2.5. Test Authentication


To test our application, let’s define a simple controller. As an example, we’ve defined two different roles to test authentication and authorization for specific endpoints:


public class ResourceController {

    public String admin() {
        return "Hello Admin!";

    @RolesAllowed({ "ROLE_ADMIN", "ROLE_USER" })
    public String user() {
        return "Hello User!";


Let’s wrap it all up in a Spring Boot Test to check if our authentication works. As we can see, we’re expecting a 401 code for someone providing invalid credentials or who doesn’t exist in our system:

让我们用Spring Boot测试来总结这一切,检查我们的认证是否有效。正如我们所看到的,如果有人提供无效的凭证或不存在于我们的系统中,我们将期待一个401代码

class MongoAuthApplicationTest {

    // set up

    void givenUserCredentials_whenInvokeUserAuthorizedEndPoint_thenReturn200() throws Exception {
        mvc.perform(get("/user").with(httpBasic(USER_NAME, PASSWORD)))

    void givenUserNotExists_whenInvokeEndPoint_thenReturn401() throws Exception {
        mvc.perform(get("/user").with(httpBasic("not_existing_user", "password")))

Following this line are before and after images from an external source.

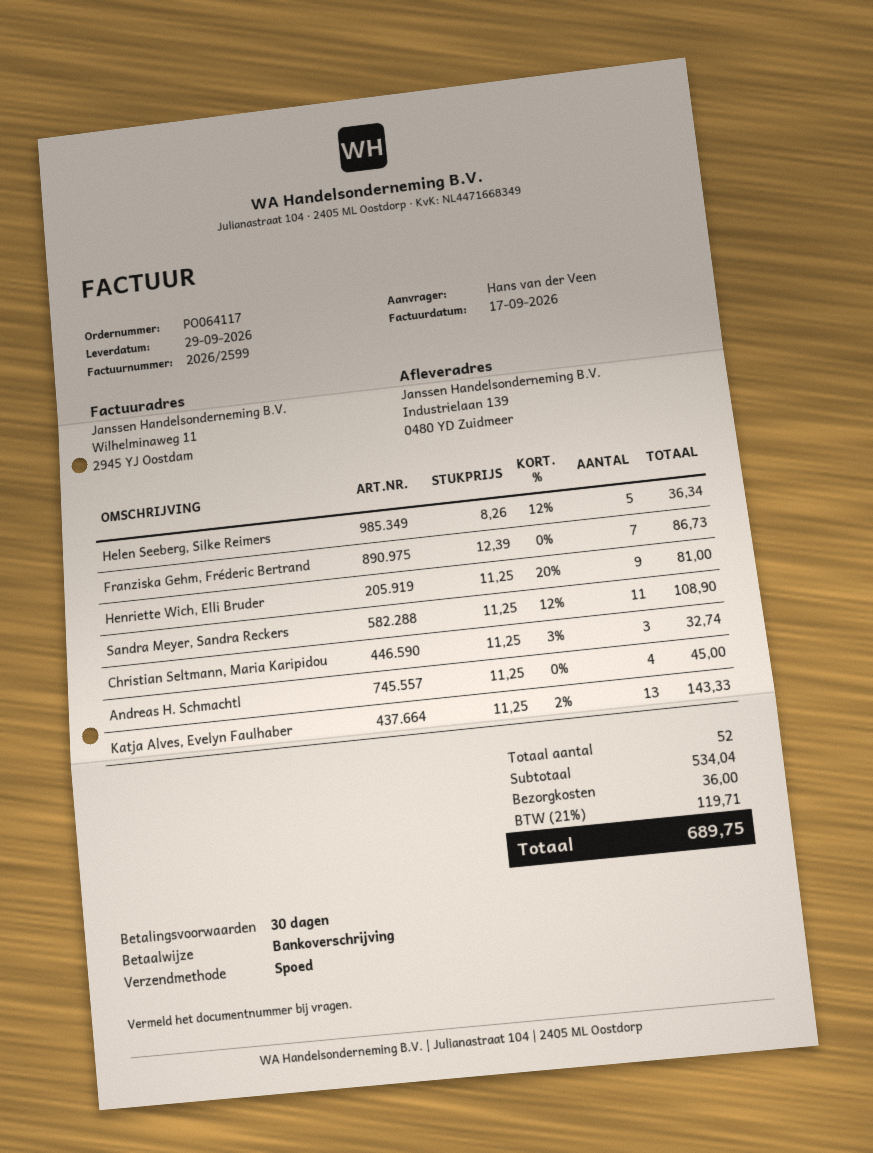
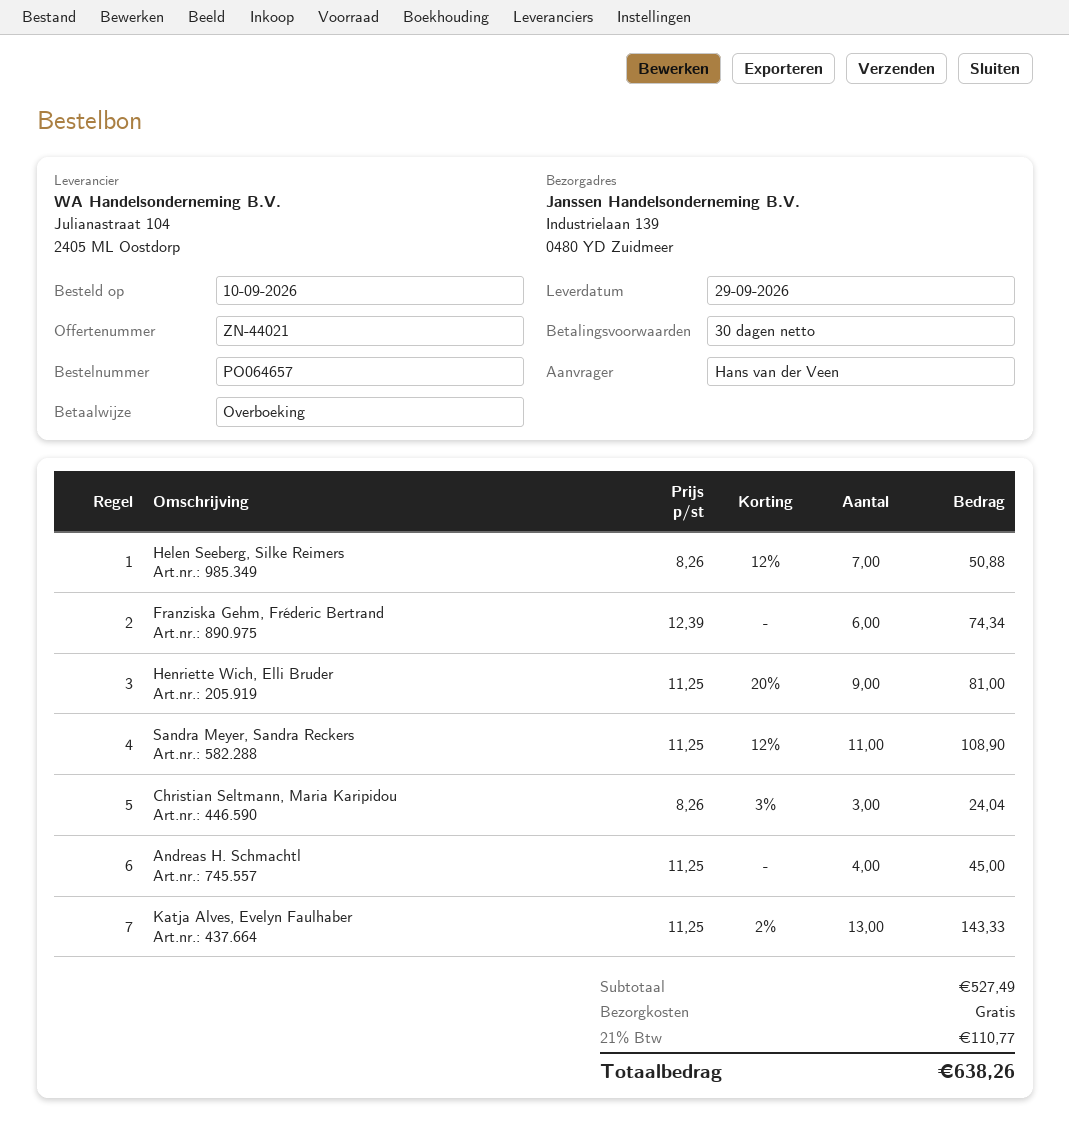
order number: PO064117 -> PO064657
Helen Seeberg, Silke Reimers: 5 x 8.26 - 12% = 36.34 -> 7 x 8.26 - 12% = 50.88
Franziska Gehm, Fréderic Bertrand: 7 x 12.39 = 86.73 -> 6 x 12.39 = 74.34
Christian Seltmann, Maria Karipidou: 3 x 11.25 - 3% = 32.74 -> 3 x 8.26 - 3% = 24.04
subtotal: 534.04 -> 527.49
shipping: 36.00 -> 0.00
tax: 21% = 119.71 -> 21% = 110.77
total: 689.75 -> 638.26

    void givenUserExistsAndWrongPassword_whenInvokeEndPoint_thenReturn401() throws Exception {
        mvc.perform(get("/user").with(httpBasic(USER_NAME, "wrong_password")))

    void givenUserCredentials_whenInvokeAdminAuthorizedEndPoint_thenReturn403() throws Exception {
        mvc.perform(get("/admin").with(httpBasic(USER_NAME, PASSWORD)))

    void givenAdminCredentials_whenInvokeAdminAuthorizedEndPoint_thenReturn200() throws Exception {
        mvc.perform(get("/admin").with(httpBasic(ADMIN_NAME, PASSWORD)))

        mvc.perform(get("/user").with(httpBasic(ADMIN_NAME, PASSWORD)))

3. Conclusion


In this article, we looked at MongoDB for authentication with Spring Security.

在这篇文章中,我们研究了MongoDB与Spring Security的认证。

We’ve seen how to create a working configuration and implement our custom UserDetailService. We have also seen how to mock an MVC context and test authentication and authorization.


As always, the code for these examples is available over on GitHub.